→ **Exercise details**
Taking only the lines of the data below from the line with "none -> <p>1、主汽压力设定值生成</p>" to the line with "none -> <p>1）概念：就是在汽轮机调节汽门节流很小的情况下", ends included, write them out exactly and without pictures.

→ **Input data**
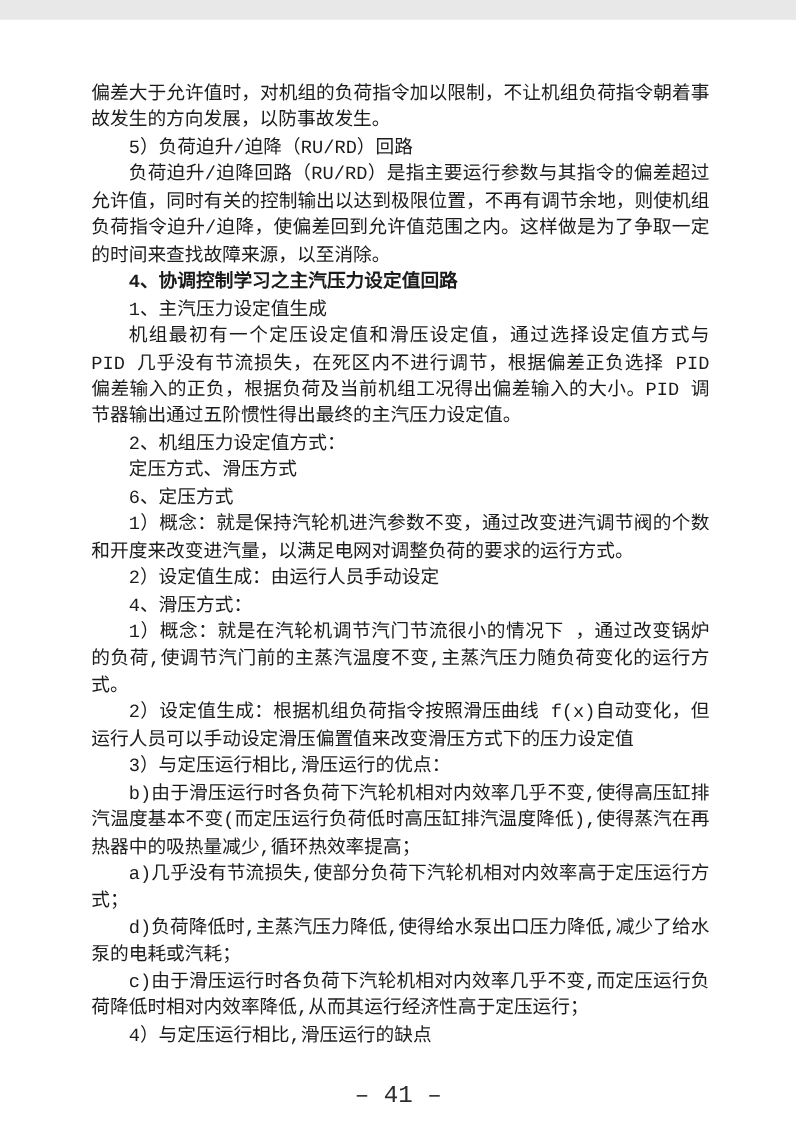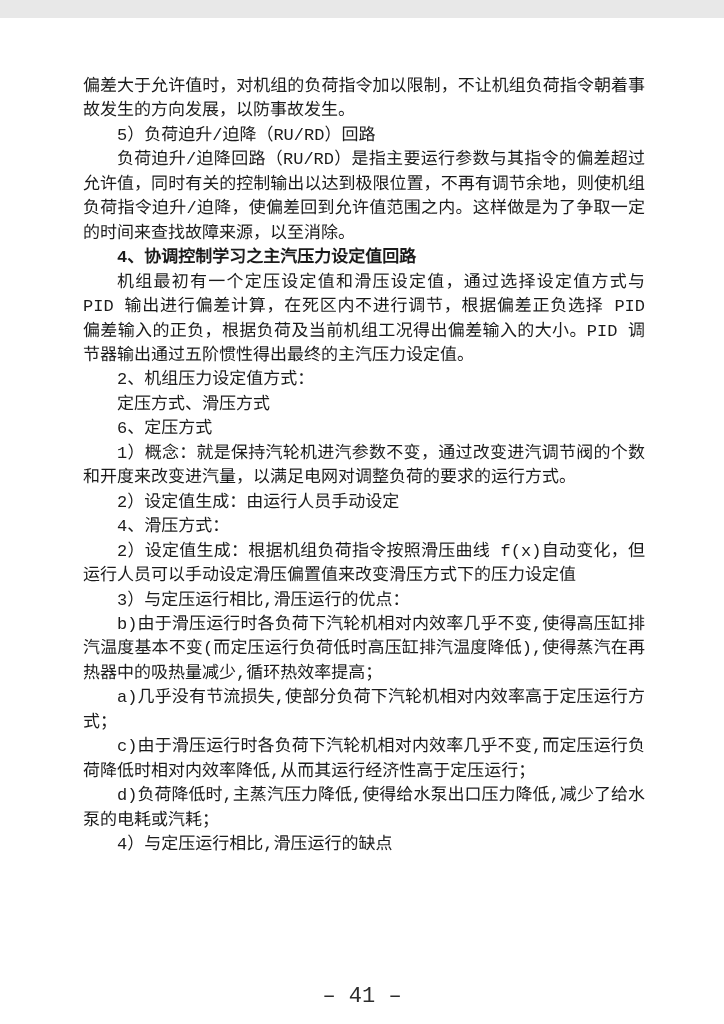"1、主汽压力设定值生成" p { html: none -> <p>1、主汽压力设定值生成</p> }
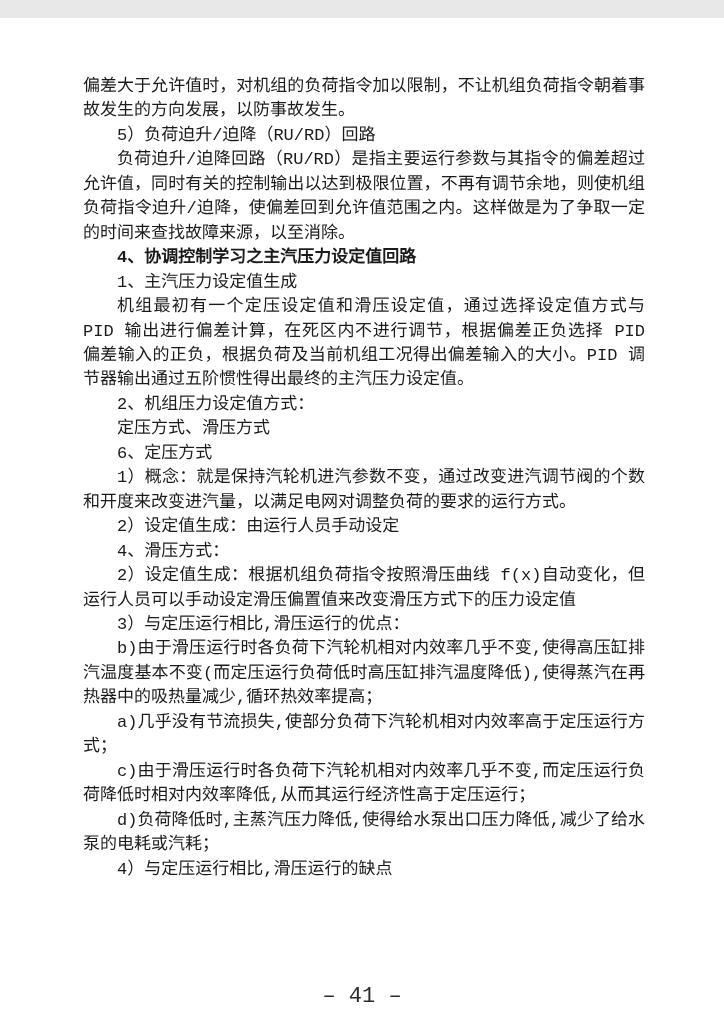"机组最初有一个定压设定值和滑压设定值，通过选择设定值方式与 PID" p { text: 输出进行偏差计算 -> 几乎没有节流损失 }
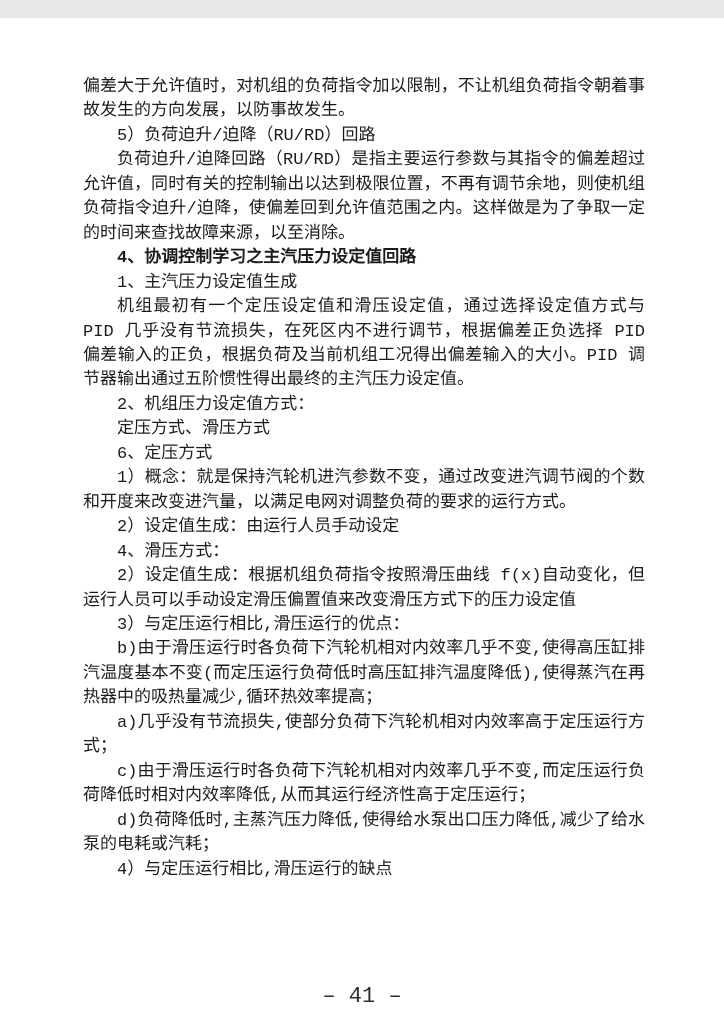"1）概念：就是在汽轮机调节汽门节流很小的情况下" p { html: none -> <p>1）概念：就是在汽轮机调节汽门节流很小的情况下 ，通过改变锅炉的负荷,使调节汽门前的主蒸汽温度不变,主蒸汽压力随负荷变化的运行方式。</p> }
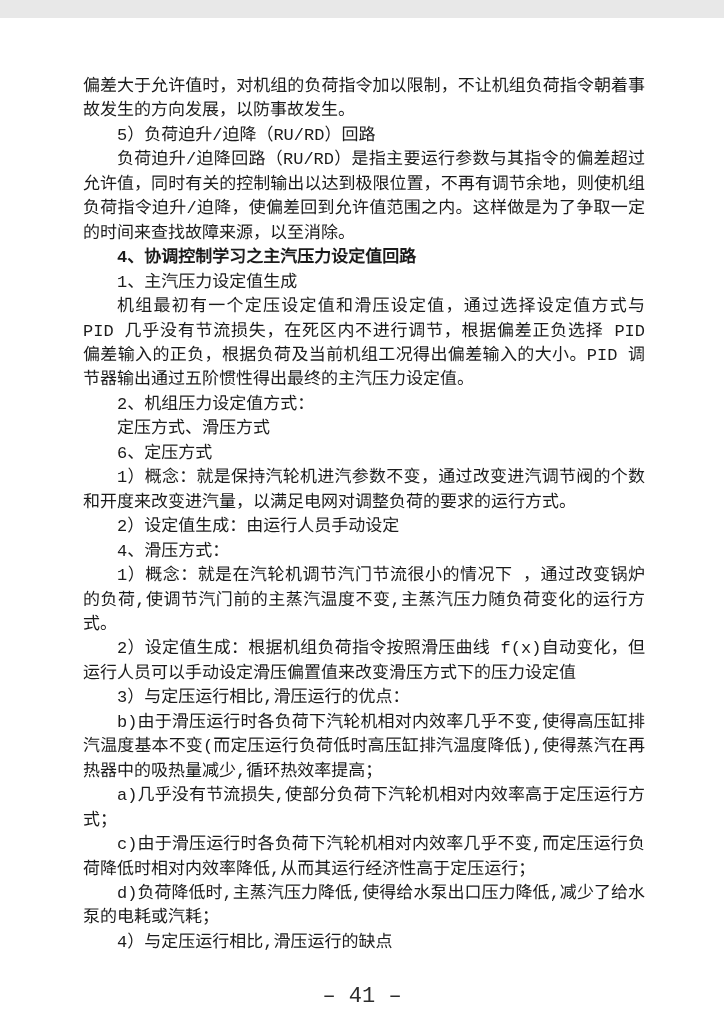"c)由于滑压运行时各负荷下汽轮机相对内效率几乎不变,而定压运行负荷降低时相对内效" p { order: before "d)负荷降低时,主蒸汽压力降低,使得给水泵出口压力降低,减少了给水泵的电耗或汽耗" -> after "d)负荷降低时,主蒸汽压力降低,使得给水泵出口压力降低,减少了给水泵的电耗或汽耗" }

* * *

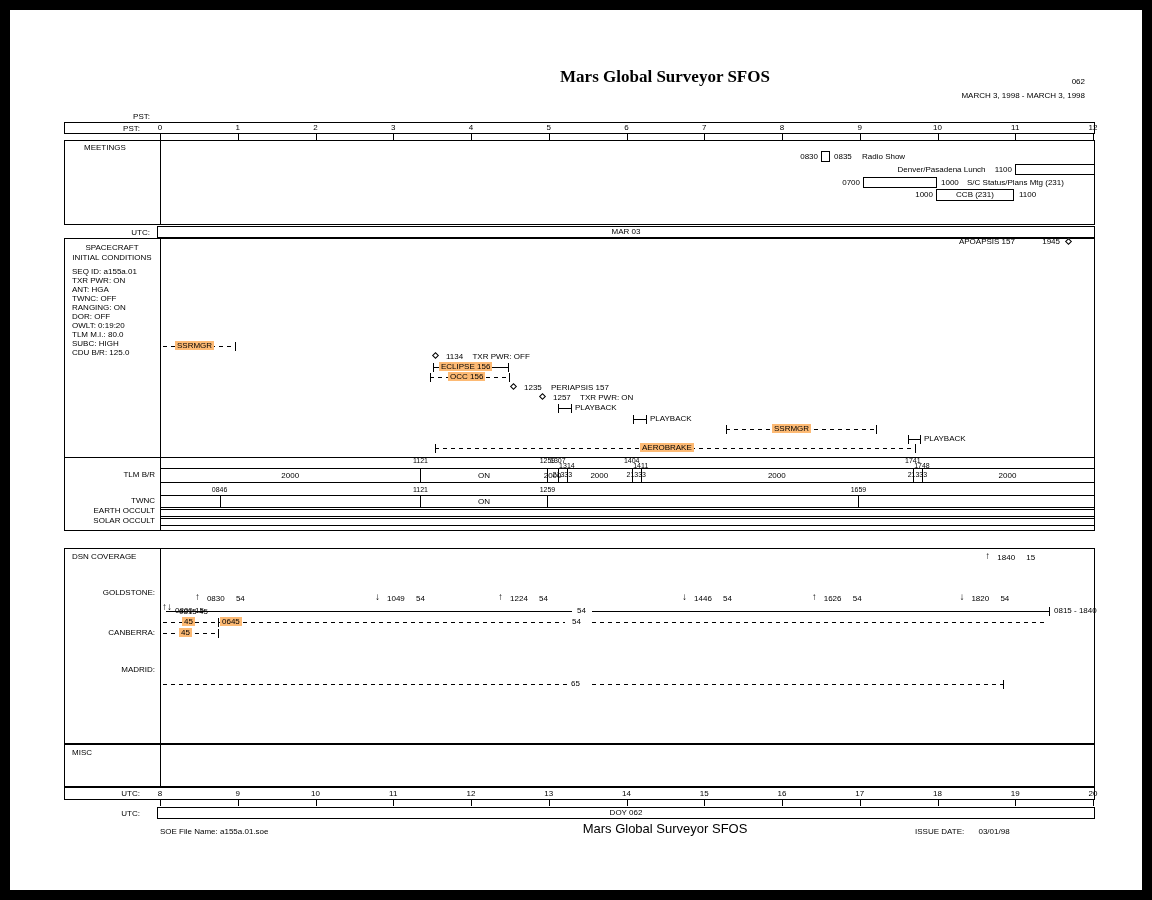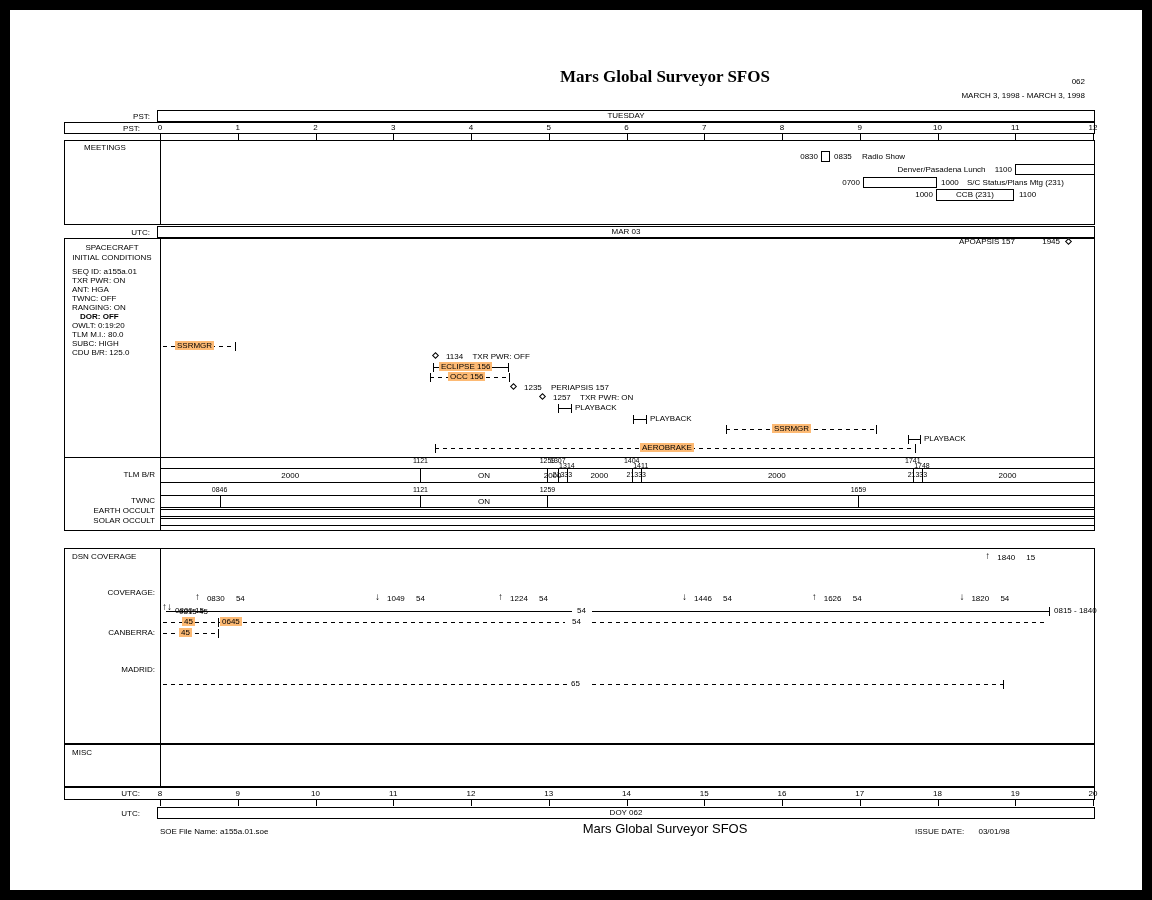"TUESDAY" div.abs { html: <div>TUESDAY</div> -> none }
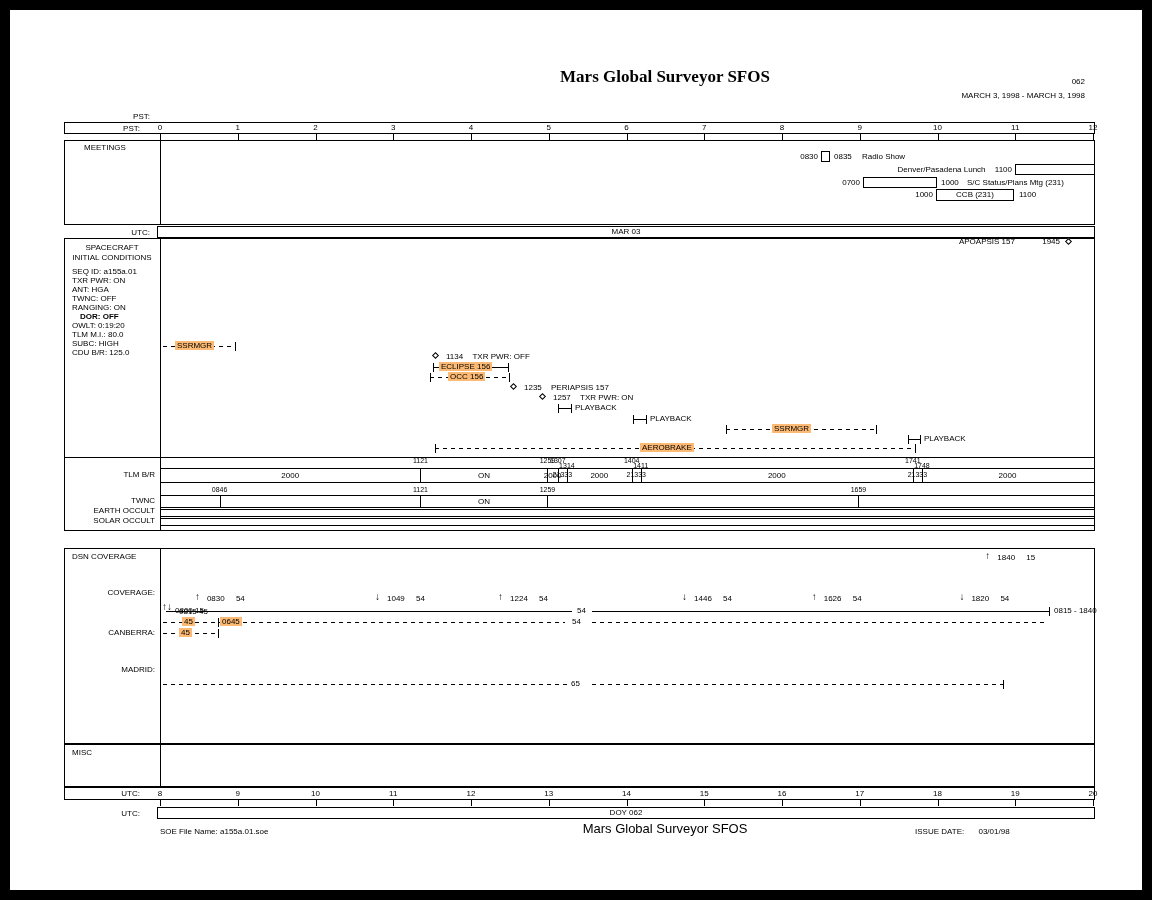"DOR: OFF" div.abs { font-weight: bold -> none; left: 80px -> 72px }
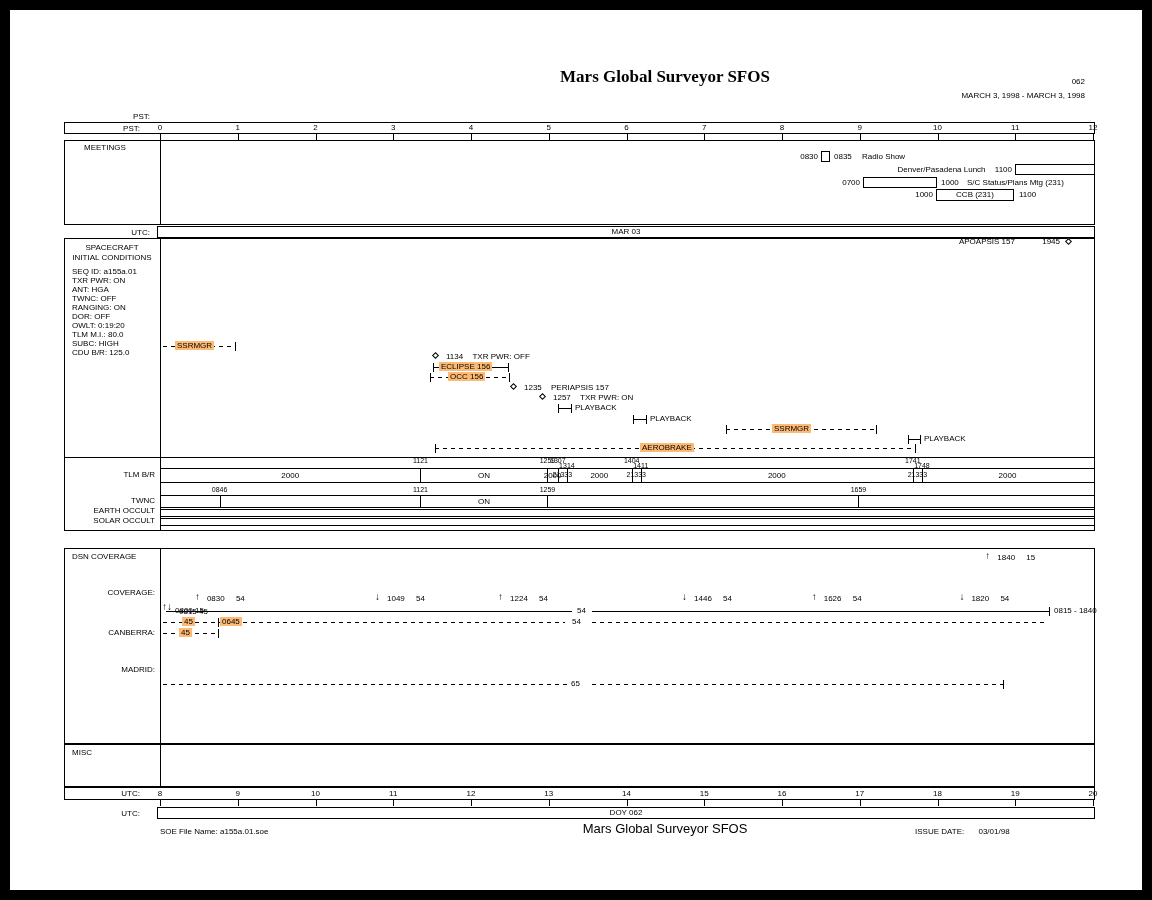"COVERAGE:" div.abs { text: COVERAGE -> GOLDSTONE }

→ **Your response**
"1、主汽压力设定值生成" p { html: none -> <p>1、主汽压力设定值生成</p> }
"机组最初有一个定压设定值和滑压设定值，通过选择设定值方式与 PID" p { text: 输出进行偏差计算 -> 几乎没有节流损失 }
"1）概念：就是在汽轮机调节汽门节流很小的情况下" p { html: none -> <p>1）概念：就是在汽轮机调节汽门节流很小的情况下 ，通过改变锅炉的负荷,使调节汽门前的主蒸汽温度不变,主蒸汽压力随负荷变化的运行方式。</p> }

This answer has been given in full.